In Old English, there was also a related causative form 'ærnan' or 'iernan' (to cause to run, to gallop), which influenced Middle English forms but was eventually absorbed into the single verb 'run.' The causative relationship survives vestigially in the transitive uses of 'run' — 'to run a bath,' 'to run water,' 'to run a business' — where the subject causes something else to operate or flow.
The extraordinary polysemy of 'run' in modern English is the result of centuries of metaphorical extension from these two core meanings. From the 'movement' sense came: to run for office (to pursue a goal), to run a fever (the body 'racing'), to run a risk (to proceed into danger), to run into someone (to encounter by moving through the same space). From the 'flow' sense came: to run out (of a supply flowing away to nothing), to run over (liquid exceeding its container), and the noun 'run' in cricket and baseball (originally the act of running between points).
The word's productivity as a phrasal verb base is immense: run away, run down, run into, run off, run out, run over, run through, run up, run across, run along, run around. Each of these phrasal verbs has multiple distinct meanings — 'run down' alone can mean to chase and catch, to criticize, to decline in quality, to read through quickly, or to hit with a vehicle.
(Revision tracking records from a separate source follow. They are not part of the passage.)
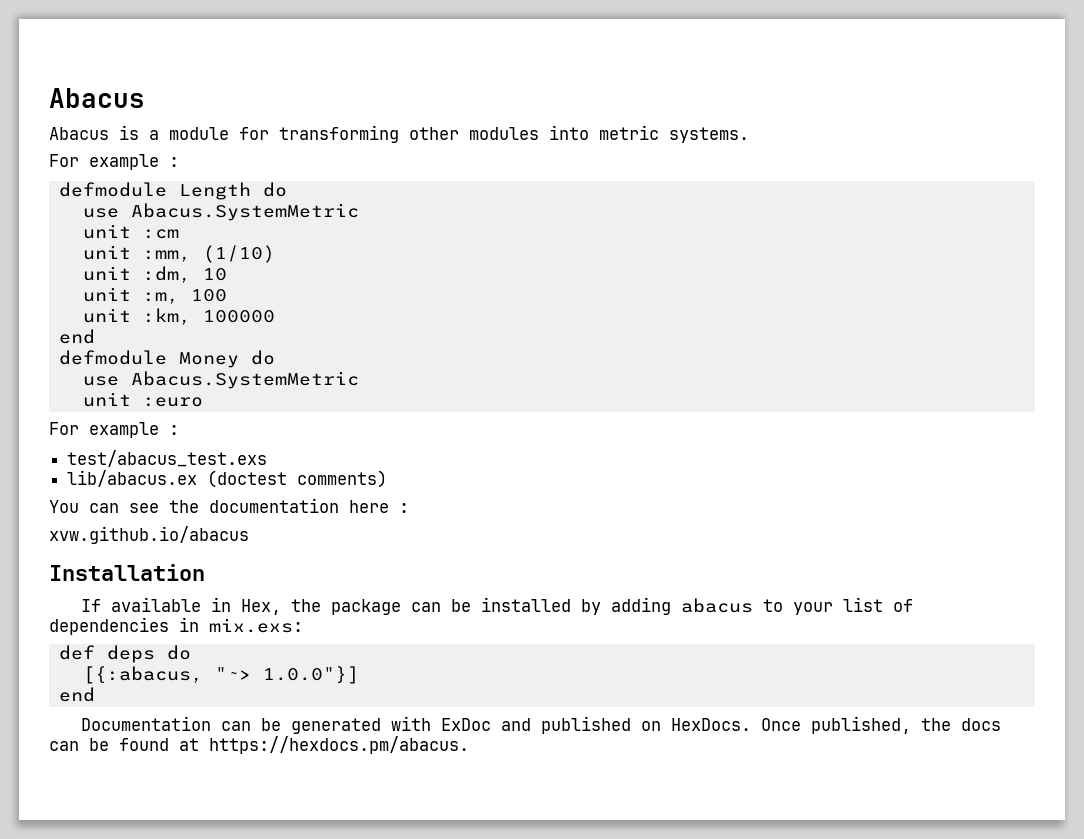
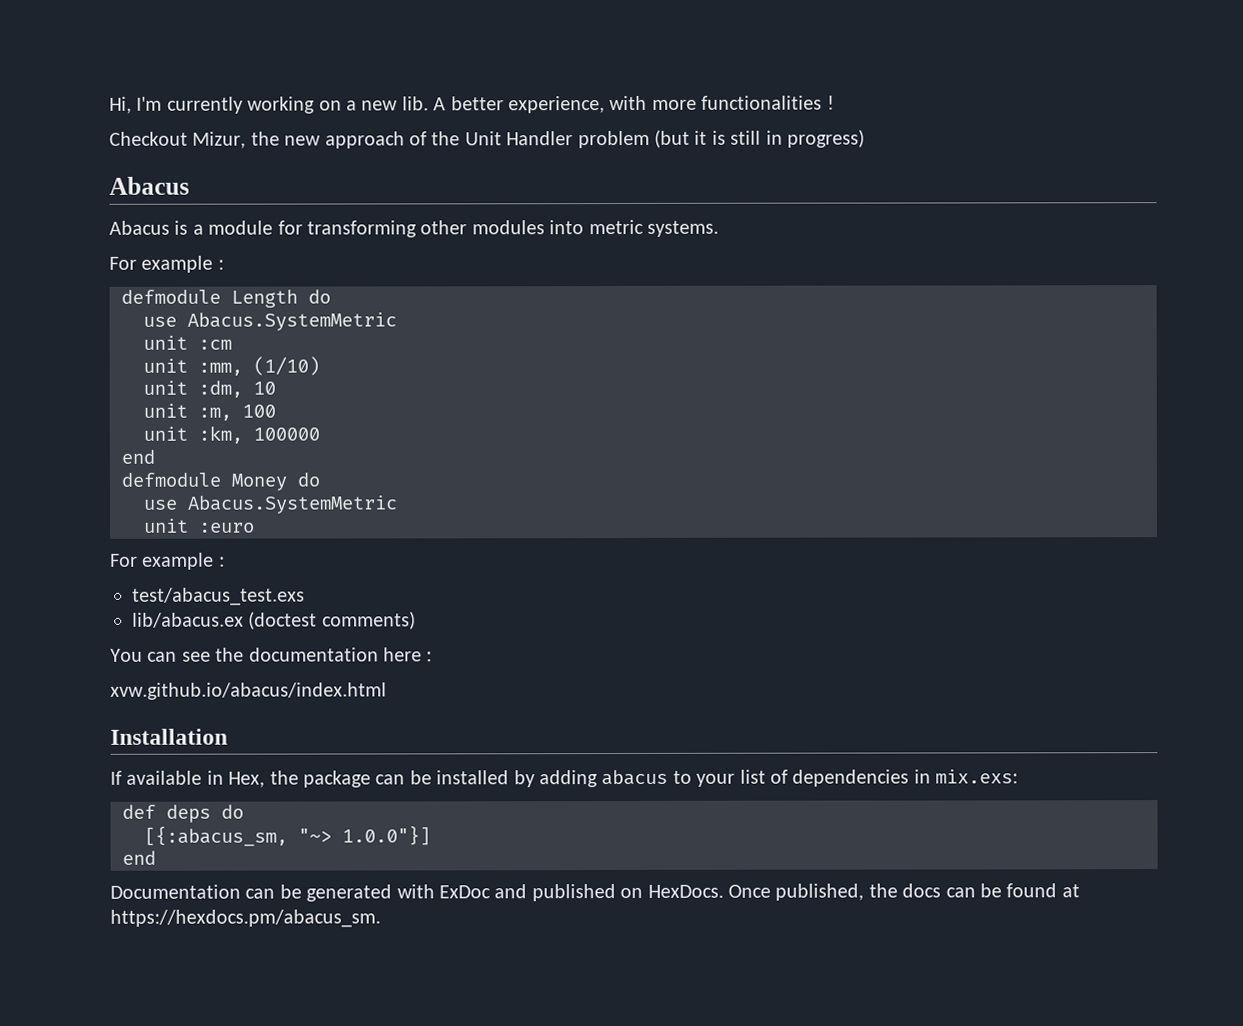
(49, 98) none -> [109,95,835,114] [109,129,865,149] Hi, I'm currently working on a new lib. A better experience, with more functionalities ! // Checkout Mizur, the new approach of the Unit Handler problem (but it is still in progress) //
[49,526,249,544] xvw.github.io/abacus -> [110,682,387,700] xvw.github.io/abacus/index.html
[82,666,203,684] [{:abacus, -> [144,825,288,847] [{:abacus_sm,
[209,736,469,754] https://hexdocs.pm/abacus. -> [110,909,381,928] https://hexdocs.pm/abacus_sm.

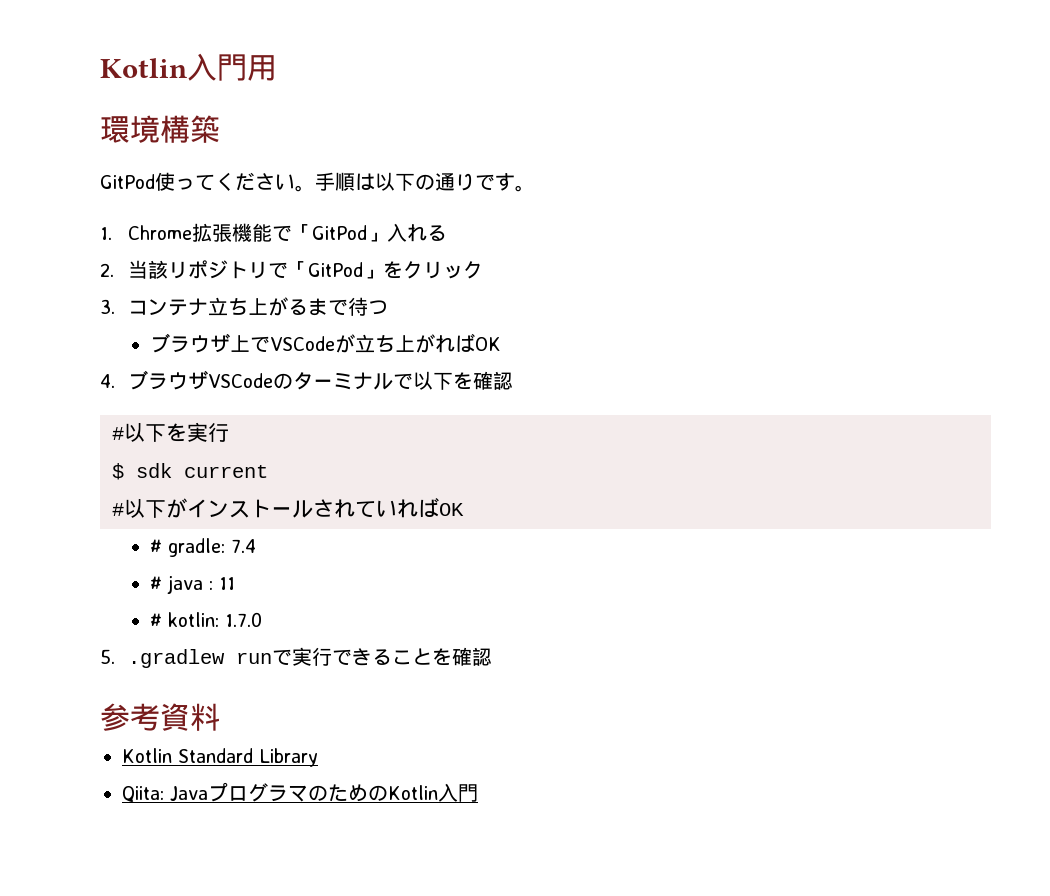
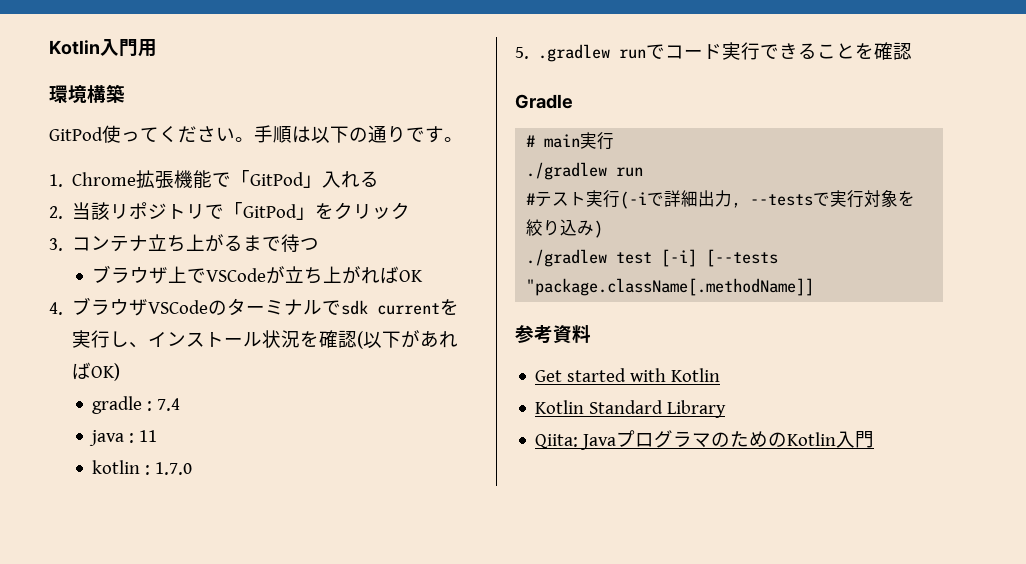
[412,371,513,390] [112,422,229,442] [112,463,268,480] [112,498,464,518] [149,538,225,557] 以下を確認 // #以下を実行 // $ sdk current // #以下がインストールされていればOK // # gradle: -> [341,299,460,315] [72,330,459,349] [72,362,121,381] [92,396,153,414] sdk currentを実行し、インストール状況を確認(以下があればOK) // gradle :
[149,576,162,590] # -> (181, 404) none
[149,612,219,627] # kotlin: -> [92,460,151,475] kotlin :
(292, 657) none -> [665,43,723,59] コード
[100,703,220,731] 参考資料 -> [515,94,573,109] [526,132,615,150] [526,162,644,180] [526,190,916,209] [526,219,604,238] [526,249,779,267] [526,278,815,296] [515,325,591,344] [535,368,721,382] Gradle // # main実行 // ./gradlew run // #テスト実行(-iで詳細出力, --testsで実行対象を絞り込み) // ./gradlew test [-i] [--tests "package.className[.methodName]] // 参考資料 // Get started with Kotlin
Cognates in other Germanic languages have undergone parallel but not identical development. German split the original verb into two: 'rinnen' (to trickle, to flow — preserving the original meaning) and 'rennen' (to run on foot — from the causative). Dutch similarly has 'rennen' (to run). The English word uniquely combined both streams of meaning into a single verb.
The noun 'run' (a period of running, a flow, a sequence) developed from the verb in Middle English and has itself proliferated into dozens of specialized senses: a run in baseball, a run of performances, a run on a bank, a ski run, a chicken run, a run in stockings, and many more. The total semantic territory covered by 'run' as both verb and noun is arguably unmatched by any other word in any Germanic language.